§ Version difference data

• • • •

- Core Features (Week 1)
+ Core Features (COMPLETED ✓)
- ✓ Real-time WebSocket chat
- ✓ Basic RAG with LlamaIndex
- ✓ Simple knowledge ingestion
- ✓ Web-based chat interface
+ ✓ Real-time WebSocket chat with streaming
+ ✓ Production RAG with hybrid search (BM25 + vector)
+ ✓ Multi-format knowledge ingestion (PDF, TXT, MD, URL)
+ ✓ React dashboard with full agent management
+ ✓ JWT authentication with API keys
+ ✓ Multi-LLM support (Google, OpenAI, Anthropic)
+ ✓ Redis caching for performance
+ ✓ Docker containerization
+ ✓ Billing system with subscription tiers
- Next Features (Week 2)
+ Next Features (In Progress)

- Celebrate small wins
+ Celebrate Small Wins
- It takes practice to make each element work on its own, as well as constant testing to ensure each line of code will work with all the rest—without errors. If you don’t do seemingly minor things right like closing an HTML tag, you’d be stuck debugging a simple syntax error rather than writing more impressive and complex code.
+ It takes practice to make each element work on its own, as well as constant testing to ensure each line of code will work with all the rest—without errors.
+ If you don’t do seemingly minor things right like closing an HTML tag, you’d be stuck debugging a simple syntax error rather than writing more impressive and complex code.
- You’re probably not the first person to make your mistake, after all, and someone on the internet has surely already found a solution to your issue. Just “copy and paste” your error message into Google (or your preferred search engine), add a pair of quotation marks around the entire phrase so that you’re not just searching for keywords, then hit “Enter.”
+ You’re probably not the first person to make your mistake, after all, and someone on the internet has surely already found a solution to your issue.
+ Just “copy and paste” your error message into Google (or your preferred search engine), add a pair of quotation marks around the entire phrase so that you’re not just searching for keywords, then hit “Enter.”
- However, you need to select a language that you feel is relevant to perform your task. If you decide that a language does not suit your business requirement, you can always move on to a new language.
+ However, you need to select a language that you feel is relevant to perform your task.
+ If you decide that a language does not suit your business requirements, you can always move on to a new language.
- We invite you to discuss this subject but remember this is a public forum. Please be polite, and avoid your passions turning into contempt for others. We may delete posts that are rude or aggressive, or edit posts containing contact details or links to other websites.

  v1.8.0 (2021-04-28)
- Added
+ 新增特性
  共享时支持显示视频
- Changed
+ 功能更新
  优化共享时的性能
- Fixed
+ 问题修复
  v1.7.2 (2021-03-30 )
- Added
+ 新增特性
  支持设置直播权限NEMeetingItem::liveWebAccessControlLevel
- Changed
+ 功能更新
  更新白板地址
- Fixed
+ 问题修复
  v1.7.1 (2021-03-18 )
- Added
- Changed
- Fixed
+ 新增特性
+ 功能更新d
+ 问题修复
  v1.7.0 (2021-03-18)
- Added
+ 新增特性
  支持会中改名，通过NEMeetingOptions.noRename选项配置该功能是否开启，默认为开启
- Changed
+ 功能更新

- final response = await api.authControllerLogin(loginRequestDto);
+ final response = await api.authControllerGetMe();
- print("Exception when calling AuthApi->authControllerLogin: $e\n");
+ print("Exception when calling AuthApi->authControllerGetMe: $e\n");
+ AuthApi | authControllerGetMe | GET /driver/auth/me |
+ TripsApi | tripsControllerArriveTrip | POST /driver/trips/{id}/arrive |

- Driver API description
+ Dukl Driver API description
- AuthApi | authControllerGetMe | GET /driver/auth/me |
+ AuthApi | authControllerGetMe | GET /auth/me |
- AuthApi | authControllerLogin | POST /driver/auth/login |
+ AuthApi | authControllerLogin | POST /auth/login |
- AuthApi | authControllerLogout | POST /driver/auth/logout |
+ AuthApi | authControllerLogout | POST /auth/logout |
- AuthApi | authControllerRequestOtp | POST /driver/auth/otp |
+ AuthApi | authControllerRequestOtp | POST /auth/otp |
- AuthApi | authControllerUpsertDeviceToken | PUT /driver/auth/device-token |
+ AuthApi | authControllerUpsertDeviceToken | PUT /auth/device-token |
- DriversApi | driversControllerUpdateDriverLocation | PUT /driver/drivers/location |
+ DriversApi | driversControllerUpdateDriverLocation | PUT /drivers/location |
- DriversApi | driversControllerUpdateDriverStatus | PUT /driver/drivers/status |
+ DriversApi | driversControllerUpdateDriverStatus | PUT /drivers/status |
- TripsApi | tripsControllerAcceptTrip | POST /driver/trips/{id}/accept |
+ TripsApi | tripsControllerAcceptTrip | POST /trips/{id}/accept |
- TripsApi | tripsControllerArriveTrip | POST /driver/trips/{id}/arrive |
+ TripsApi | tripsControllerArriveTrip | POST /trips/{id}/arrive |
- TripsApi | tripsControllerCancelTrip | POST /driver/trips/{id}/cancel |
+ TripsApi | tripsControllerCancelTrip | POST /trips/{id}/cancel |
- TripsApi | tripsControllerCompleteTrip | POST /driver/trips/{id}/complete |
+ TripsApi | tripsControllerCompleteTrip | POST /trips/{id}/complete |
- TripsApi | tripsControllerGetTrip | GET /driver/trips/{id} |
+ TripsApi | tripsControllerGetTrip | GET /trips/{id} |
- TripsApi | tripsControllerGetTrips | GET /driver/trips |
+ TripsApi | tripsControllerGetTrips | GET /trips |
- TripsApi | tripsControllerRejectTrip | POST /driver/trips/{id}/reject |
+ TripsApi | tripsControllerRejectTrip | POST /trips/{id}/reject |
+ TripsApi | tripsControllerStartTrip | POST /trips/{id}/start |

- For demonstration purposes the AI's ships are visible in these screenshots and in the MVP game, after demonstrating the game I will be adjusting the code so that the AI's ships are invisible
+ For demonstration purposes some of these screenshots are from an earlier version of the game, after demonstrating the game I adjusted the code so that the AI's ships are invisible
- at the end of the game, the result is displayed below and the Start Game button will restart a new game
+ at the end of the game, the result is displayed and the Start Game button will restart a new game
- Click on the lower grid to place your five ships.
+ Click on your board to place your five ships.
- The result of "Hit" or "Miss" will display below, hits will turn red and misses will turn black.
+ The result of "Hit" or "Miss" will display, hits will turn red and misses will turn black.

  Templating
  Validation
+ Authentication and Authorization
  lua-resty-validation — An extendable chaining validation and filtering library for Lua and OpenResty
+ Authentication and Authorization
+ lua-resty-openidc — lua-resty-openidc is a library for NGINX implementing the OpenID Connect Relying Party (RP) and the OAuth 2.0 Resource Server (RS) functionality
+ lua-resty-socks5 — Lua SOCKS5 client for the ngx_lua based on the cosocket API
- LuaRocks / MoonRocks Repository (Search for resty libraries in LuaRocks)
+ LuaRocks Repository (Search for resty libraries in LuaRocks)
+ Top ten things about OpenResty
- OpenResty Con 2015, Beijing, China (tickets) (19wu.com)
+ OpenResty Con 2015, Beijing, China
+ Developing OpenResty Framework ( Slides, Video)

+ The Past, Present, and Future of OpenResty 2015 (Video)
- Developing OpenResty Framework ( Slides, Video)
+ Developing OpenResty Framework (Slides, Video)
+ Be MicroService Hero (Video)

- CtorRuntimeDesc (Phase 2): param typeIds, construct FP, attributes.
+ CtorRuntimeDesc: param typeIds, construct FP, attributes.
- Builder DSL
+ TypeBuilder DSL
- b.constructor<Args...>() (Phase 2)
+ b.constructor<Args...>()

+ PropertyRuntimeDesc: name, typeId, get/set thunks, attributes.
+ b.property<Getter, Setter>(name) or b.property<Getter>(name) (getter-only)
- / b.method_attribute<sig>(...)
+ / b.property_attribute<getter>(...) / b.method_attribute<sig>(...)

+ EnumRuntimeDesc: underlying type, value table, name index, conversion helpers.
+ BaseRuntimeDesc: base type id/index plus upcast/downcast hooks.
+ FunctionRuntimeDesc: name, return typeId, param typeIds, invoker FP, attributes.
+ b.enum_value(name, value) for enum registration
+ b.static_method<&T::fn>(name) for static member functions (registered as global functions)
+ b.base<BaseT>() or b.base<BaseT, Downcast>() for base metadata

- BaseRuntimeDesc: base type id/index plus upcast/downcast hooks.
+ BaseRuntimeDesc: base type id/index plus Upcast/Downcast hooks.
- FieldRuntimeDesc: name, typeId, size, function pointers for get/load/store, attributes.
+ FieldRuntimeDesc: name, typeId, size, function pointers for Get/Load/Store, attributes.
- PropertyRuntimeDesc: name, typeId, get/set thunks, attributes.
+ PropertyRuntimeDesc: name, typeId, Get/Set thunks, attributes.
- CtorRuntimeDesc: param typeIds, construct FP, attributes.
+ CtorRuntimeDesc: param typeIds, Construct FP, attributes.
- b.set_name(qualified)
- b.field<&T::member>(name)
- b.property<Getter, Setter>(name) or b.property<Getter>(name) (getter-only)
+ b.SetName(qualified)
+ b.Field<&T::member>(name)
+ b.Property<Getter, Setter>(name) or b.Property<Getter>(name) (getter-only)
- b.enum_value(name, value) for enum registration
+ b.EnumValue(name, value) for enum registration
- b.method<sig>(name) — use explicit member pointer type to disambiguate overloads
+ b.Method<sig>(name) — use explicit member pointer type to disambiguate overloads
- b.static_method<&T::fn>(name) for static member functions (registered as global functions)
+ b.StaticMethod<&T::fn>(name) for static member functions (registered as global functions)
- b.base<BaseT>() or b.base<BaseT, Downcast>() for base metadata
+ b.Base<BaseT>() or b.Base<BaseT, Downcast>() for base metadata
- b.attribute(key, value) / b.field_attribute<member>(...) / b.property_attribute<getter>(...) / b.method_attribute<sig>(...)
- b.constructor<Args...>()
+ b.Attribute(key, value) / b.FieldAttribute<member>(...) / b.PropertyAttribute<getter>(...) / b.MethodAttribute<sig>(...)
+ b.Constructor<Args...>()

• • • •

§ The problem
Whenever the word "await" shows up in a line of the entries, list that line.

§ The completed task
- final response = await api.authControllerLogin(loginRequestDto);
+ final response = await api.authControllerGetMe();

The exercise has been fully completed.